Не хотѣлось заниматься. Тянуло на улицу, на разговоры, слушать, что говорятъ, говорить самому, передавать чужiя хорошiя слова… «Мы сами!»

«Самъ народъ, черезъ своихъ избранниковъ долженъ править», «министерство, отвѣтственное передъ народомъ».

Въ ротахъ разбивались на партiи и боязливо молчали на тревожный вопросъ приходящихъ людей — «что же, товарищи, съ нами или противъ насъ?»

А дома, недовольный, бубнилъ генералъ. Онъ слушалъ восторженные разсказы Вовика, смотрѣлъ на его оживленное лицо, полное вѣры въ сознательность мысли, и говорилъ ворча:

— А самоокапыванiю вы учите?

— Но, папа… Гдѣ же? Вѣдь мы занимаемся на Морской и Благовѣщенской, на площади Марiинскаго театра не окопаешься…

— Гм!.. гм!.. Многiе тамъ окопались и основательно окопались… Ну, а можетъ твоя рота или тамъ твой батальонъ делать перебѣжки версты на четыре и не терять направленiя и выравнивать цѣпи?..

— Но, папа… Мы не пробовали…

— Гм!.. гм!.. Да, вотъ мнѣ вспоминается, — и старикъ испытующими глазами смотритъ въ лицо своему сыну. — Въ турецкую войну это было… Да… ну замялся одинъ батальонъ. Колонной шелъ, подъ огонь попалъ, ну гранаты тамъ стали рваться, шрапнель… Да… А Скобелевъ увидалъ… «батальонъ, стой! На плечо! Шай на краулъ!» И пошелъ прiемы дѣлать подъ огнемъ, да поправляетъ, кто не такъ сдѣлаетъ, кричитъ… А потомъ и повелъ… Такъ пошли, будто и огня турецкаго нѣтъ…

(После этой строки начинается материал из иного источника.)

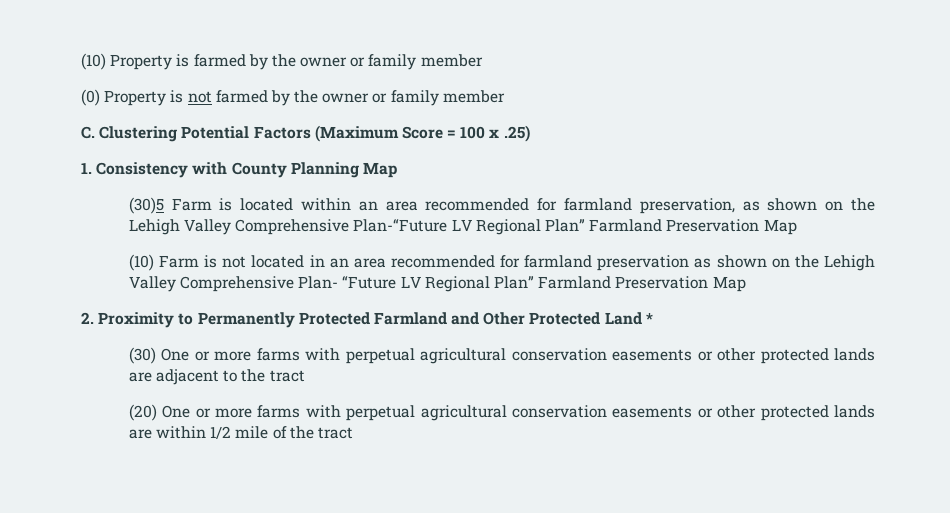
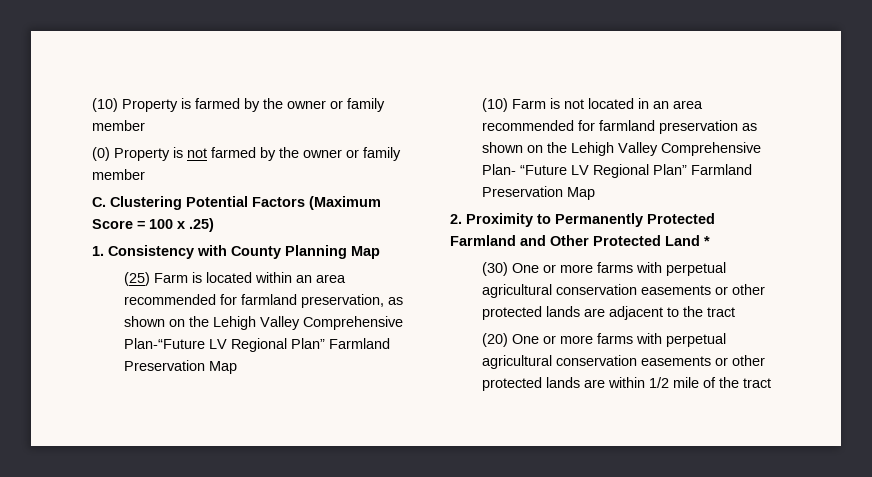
- (30)5 Farm is located within an area recommended for farmland preservation, as shown on the Lehigh Valley Comprehensive Plan-“Future LV Regional Plan” Farmland Preservation Map
+ (25) Farm is located within an area recommended for farmland preservation, as shown on the Lehigh Valley Comprehensive Plan-“Future LV Regional Plan” Farmland Preservation Map

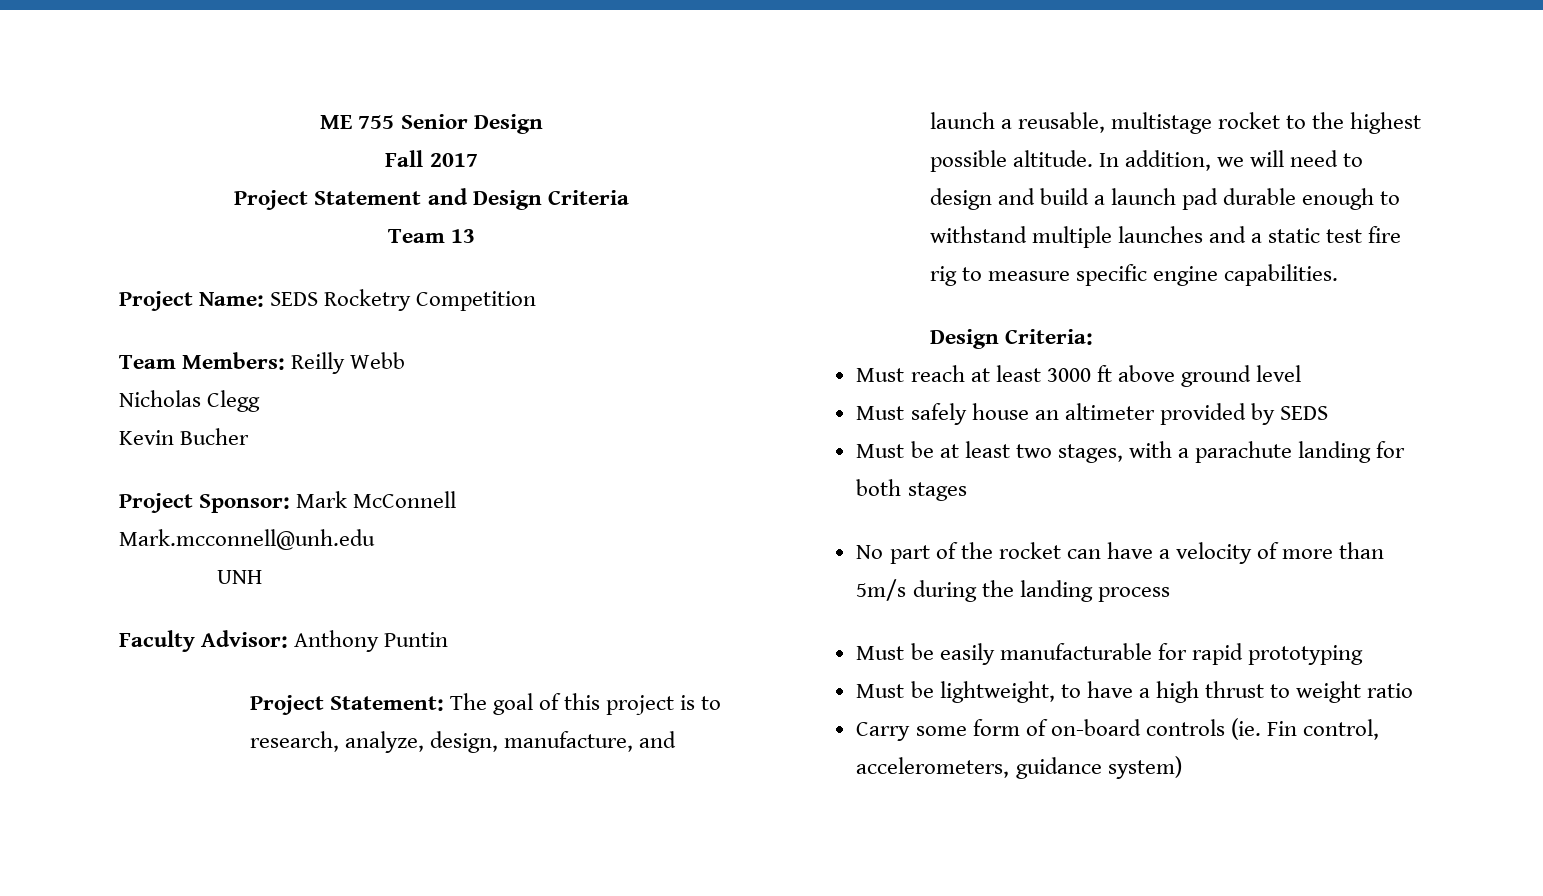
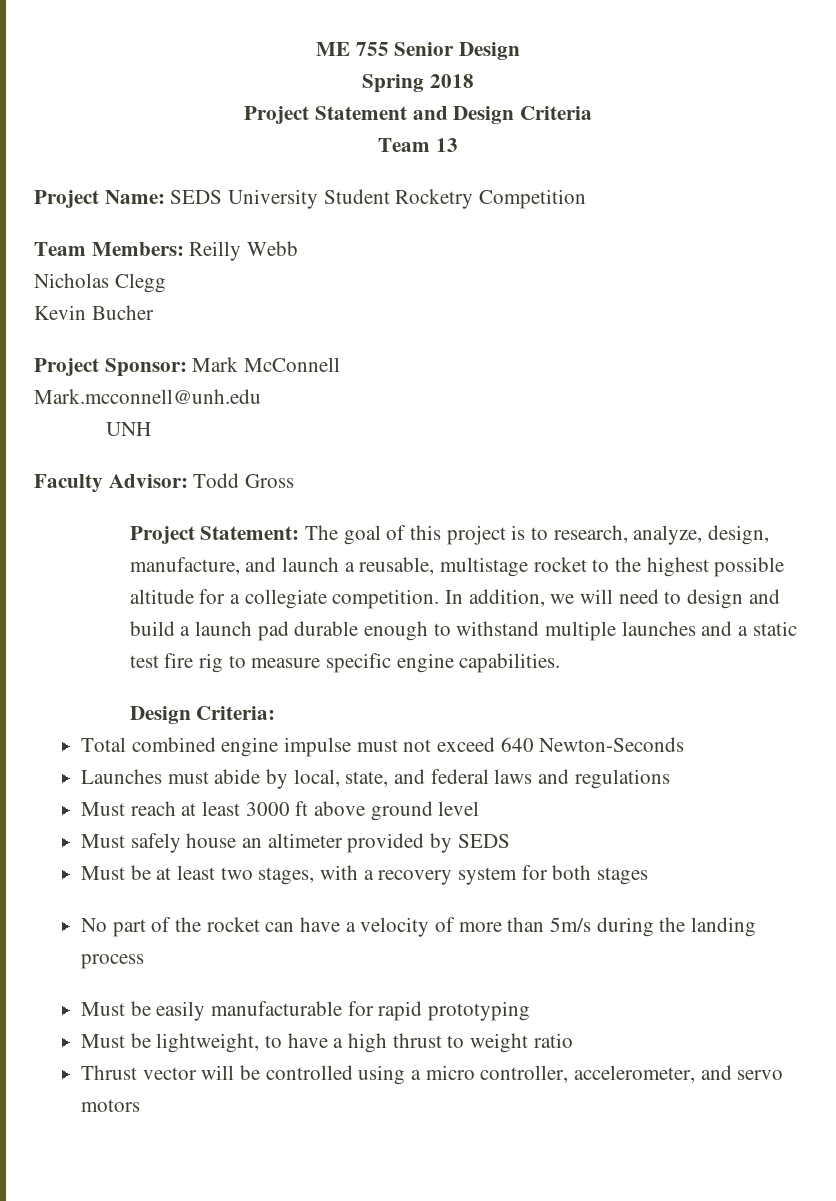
- Fall 2017
+ Spring 2018
- Project Name: SEDS Rocketry Competition
+ Project Name: SEDS University Student Rocketry Competition
- Faculty Advisor: Anthony Puntin
+ Faculty Advisor: Todd Gross
- Project Statement: The goal of this project is to research, analyze, design, manufacture, and launch a reusable, multistage rocket to the highest possible altitude.
+ Project Statement: The goal of this project is to research, analyze, design, manufacture, and launch a reusable, multistage rocket to the highest possible altitude for a collegiate competition.
+ Total combined engine impulse must not exceed 640 Newton-Seconds
+ Launches must abide by local, state, and federal laws and regulations
- Must be at least two stages, with a parachute landing for both stages
+ Must be at least two stages, with a recovery system for both stages
- Carry some form of on-board controls (ie. Fin control, accelerometers, guidance system)
+ Thrust vector will be controlled using a micro controller, accelerometer, and servo motors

Вовикъ молчитъ… Да, пожалуй, его рота не сдѣлаетъ этихъ прiемов подъ огнемъ.

— Вотъ, погоны сняли… Чести никому не отдаютъ, что же, хорошо это?

— Но, папа… Отданiе чести — это пережитокъ крѣпостного права. Это остатокъ того времени, когда офицеръ былъ бариномъ, а солдатъ слугою. Теперь всѣ равны, всѣ товарищи!

— То-то! Товарищи! А въ противогазахъ вы ходите, бѣгаете? Ручныя гранаты бросать практикуетесь?

— Милый мой папа, неисправимый ты фронтовикъ, Николаевскiй служака — вѣдь у насъ не только противогазовъ нѣтъ, у насъ нѣтъ ни лопатъ, ни поля, гдѣ учиться, ружей не на всѣхъ хватаетъ…

— Нехорошо, Вовикъ… Нехорошо! Какъ же вы пойдёте въ атаку? Какъ же пройдете вы сквозь стѣну заградительнаго огня?

— Но, папа! Если нужно, мы пойдемъ впереди съ красными флагами!